What about the word *medicine*?

I always pronounce it with two sylables (_med-cine_), but a Welsh Professor of renal medicine that I know always pronounces it with three (_med-i-cine_).

And *camera*? _Cam-ra _ or _cam-er-a_? (I favour the two syllable version - I guess I'm just lazy!).

I'm still not entirely sure what Art is asking though!


----------



## cuchuflete

dave said:
			
		

> What about the word *medicine*?
> 
> I always pronounce it with two sylables (_med-cine_), but a Welsh Professor of renal medicine that I know always pronounces it with three (_med-i-cine_).
> 
> And *camera*? _Cam-ra _ or _cam-er-a_? (I favour the two syllable version - I guess I'm just lazy!).
> 
> I'm still not entirely sure what Art is asking though!

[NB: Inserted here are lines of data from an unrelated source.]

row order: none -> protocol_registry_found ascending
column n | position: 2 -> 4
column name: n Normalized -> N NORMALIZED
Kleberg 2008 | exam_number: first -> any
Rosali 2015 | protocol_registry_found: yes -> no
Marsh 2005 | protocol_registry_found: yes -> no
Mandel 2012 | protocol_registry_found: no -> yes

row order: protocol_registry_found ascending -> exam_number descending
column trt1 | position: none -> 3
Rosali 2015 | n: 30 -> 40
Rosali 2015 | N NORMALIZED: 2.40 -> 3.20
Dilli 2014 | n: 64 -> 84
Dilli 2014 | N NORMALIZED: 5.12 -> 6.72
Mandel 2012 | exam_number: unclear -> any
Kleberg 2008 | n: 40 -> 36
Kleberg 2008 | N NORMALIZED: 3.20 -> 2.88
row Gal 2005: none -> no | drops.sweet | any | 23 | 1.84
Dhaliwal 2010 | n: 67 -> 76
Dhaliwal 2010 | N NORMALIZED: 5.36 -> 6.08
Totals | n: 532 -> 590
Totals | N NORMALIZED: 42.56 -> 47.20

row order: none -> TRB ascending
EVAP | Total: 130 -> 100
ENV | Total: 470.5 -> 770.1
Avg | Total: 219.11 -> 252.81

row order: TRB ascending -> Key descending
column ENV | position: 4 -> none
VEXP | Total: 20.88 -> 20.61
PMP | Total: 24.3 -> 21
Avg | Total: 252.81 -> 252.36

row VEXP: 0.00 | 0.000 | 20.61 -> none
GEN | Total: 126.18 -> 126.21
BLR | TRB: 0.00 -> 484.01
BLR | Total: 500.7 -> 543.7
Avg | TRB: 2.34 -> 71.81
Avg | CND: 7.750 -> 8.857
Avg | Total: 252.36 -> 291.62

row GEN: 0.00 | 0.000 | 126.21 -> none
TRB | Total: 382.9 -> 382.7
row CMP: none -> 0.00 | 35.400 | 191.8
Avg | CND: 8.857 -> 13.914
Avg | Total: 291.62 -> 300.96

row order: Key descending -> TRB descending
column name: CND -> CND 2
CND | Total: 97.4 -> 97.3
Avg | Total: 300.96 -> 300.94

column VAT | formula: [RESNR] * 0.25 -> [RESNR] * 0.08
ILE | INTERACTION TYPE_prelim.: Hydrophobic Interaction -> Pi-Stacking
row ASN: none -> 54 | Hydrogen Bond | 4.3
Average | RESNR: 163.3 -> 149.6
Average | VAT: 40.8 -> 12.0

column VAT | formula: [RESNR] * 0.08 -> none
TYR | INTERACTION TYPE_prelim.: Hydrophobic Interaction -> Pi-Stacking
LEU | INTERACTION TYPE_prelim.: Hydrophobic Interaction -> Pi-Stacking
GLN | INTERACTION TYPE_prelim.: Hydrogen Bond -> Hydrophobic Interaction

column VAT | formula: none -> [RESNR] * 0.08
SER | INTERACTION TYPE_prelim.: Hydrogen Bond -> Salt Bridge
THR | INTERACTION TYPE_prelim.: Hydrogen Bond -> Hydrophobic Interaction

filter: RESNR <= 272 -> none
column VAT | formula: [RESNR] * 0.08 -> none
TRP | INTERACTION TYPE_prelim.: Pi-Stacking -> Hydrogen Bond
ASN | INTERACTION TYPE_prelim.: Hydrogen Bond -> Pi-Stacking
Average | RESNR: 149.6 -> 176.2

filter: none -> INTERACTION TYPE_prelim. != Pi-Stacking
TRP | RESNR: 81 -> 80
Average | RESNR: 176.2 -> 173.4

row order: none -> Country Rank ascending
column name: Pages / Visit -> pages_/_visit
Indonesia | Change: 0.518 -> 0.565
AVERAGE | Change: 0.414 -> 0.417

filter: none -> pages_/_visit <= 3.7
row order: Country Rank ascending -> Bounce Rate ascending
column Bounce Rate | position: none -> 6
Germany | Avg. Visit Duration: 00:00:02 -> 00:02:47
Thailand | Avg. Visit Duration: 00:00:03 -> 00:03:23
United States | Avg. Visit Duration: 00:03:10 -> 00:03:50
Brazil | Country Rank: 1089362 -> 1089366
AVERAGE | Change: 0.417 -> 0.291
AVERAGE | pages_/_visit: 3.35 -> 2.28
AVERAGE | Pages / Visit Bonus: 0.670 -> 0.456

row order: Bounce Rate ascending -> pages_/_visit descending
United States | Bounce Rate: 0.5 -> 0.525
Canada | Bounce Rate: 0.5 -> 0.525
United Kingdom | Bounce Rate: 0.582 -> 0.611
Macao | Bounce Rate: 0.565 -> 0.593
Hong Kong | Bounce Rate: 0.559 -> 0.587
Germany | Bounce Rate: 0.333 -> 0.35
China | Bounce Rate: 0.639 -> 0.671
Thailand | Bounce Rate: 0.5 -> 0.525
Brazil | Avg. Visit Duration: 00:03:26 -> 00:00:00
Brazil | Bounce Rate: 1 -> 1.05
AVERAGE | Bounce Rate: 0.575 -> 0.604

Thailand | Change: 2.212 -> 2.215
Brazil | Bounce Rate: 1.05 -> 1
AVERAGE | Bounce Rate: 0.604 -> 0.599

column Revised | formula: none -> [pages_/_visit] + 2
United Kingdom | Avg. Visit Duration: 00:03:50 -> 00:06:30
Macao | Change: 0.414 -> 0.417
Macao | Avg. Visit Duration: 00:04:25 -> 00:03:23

I'm not either Dave. She begins by saying that there are no rules, then asks what the rules are!?  Every English dictionary shows the separtions, sometimes with alternates.

Cuchu


----------



## Nick

dave said:
			
		

> What about the word *medicine*?
> 
> I always pronounce it with two sylables (_med-cine_), but a Welsh Professor of renal medicine that I know always pronounces it with three (_med-i-cine_).


I've never heard it pronounced with two. It sounds very odd; must be a UK thing. Here we say _(med-a-sin)_ or _(med-i-sin)_.


----------



## Eustache

Teacher said me:

the opportunities that a fly has to fly in your mouth this is the quantity of syllable that you have in the word...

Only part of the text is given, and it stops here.